#### ASSIGNMENT:
Work out how many lines of the records contain "color". Answer with the number and nothing else.

··· DATA SUPPLIED

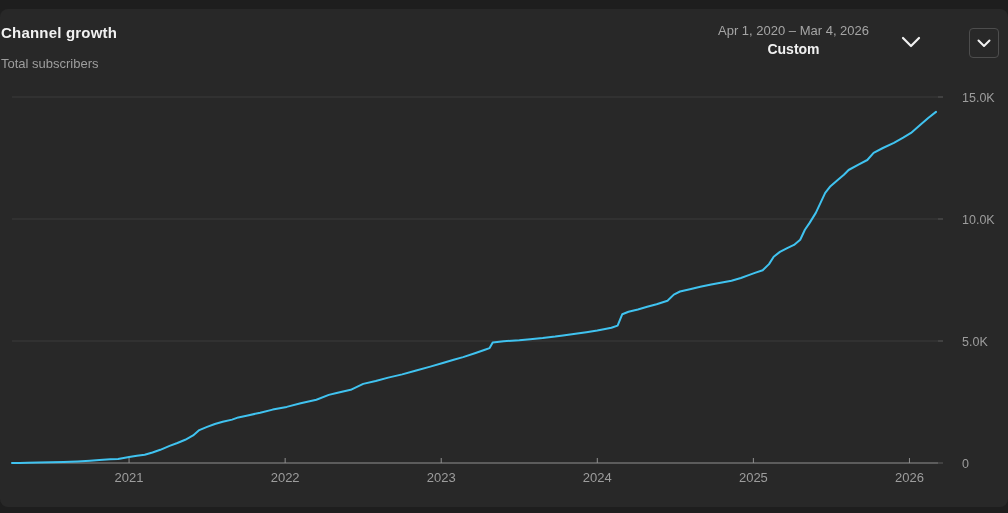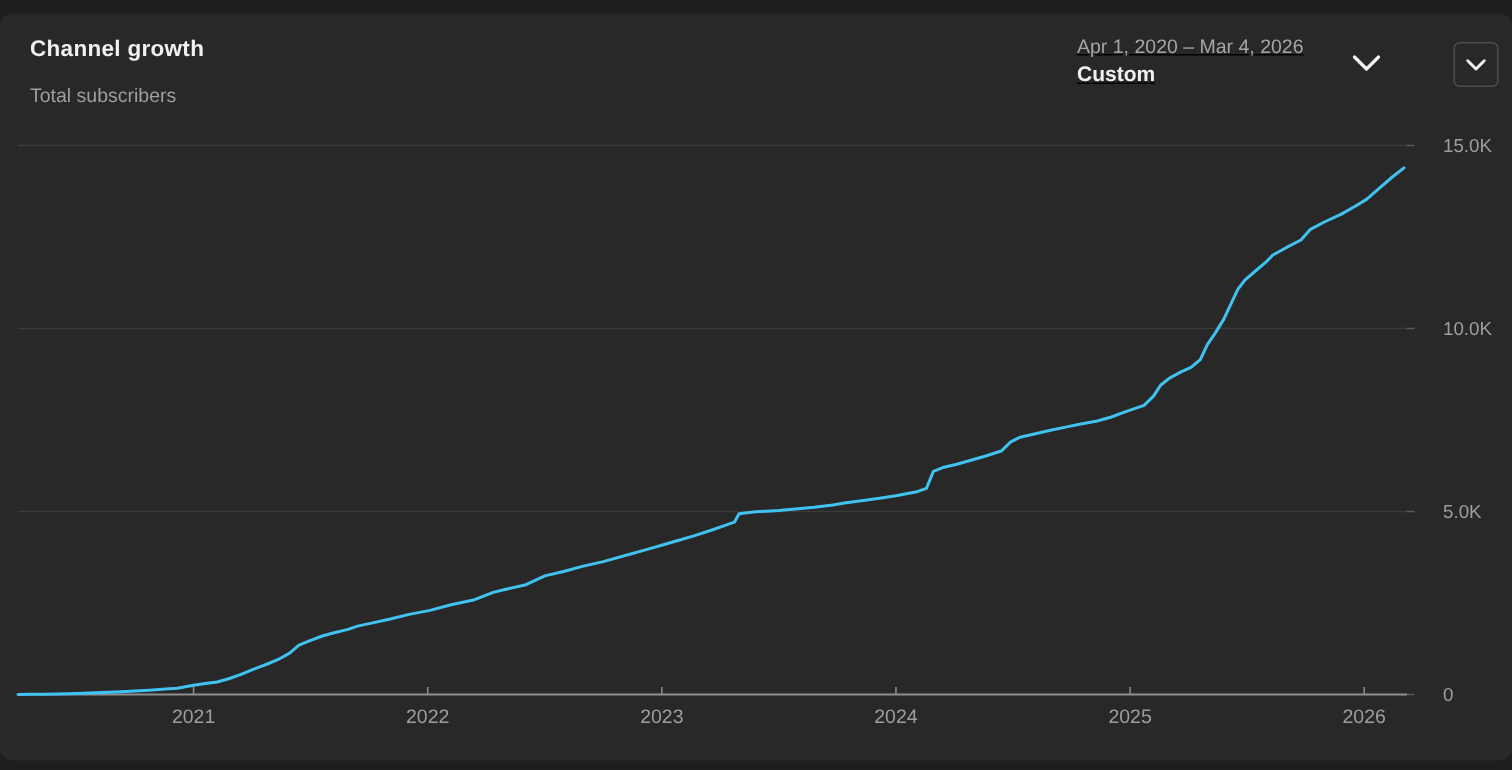--- a/index.html
+++ b/index.html
@@ -28,56 +28,56 @@
     background:var(--card-bg);
     border-radius:8px;
   }
   .chart-svg{
     position:absolute;
     left:0; top:0;
     width:1008px; height:513px;
   }
   .titles{
     position:absolute;
-    left:20px; top:25px;
+    left:1px; top:25px;
     z-index:3;
   }
   .card-title{
     color:var(--title);
     font-size:15px;
     font-weight:700;
     letter-spacing:.2px;
     line-height:16px;
   }
   .card-subtitle{
     color:var(--subtitle);
     font-size:13px;
     margin-top:16px;
     line-height:14px;
   }
   .date-picker{
     position:absolute;
     left:718px; top:23px;
     z-index:3;
     cursor:pointer;
-    text-decoration:underline;
   }
   .date-range{
     color:var(--date);
     font-size:13px;
     font-weight:500;
     line-height:15px;
     white-space:nowrap;
   }
   .date-mode{
     color:var(--title);
     font-size:14px;
     font-weight:700;
     margin-top:3px;
     line-height:16px;
+    text-align:center;
   }
   .picker-chevron{
     position:absolute;
     left:899px; top:33px;
     width:24px; height:18px;
     z-index:3;
     cursor:pointer;
     display:flex;align-items:center;justify-content:center;
   }
   .collapse-btn{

······

#### SOLVED EXERCISE:
4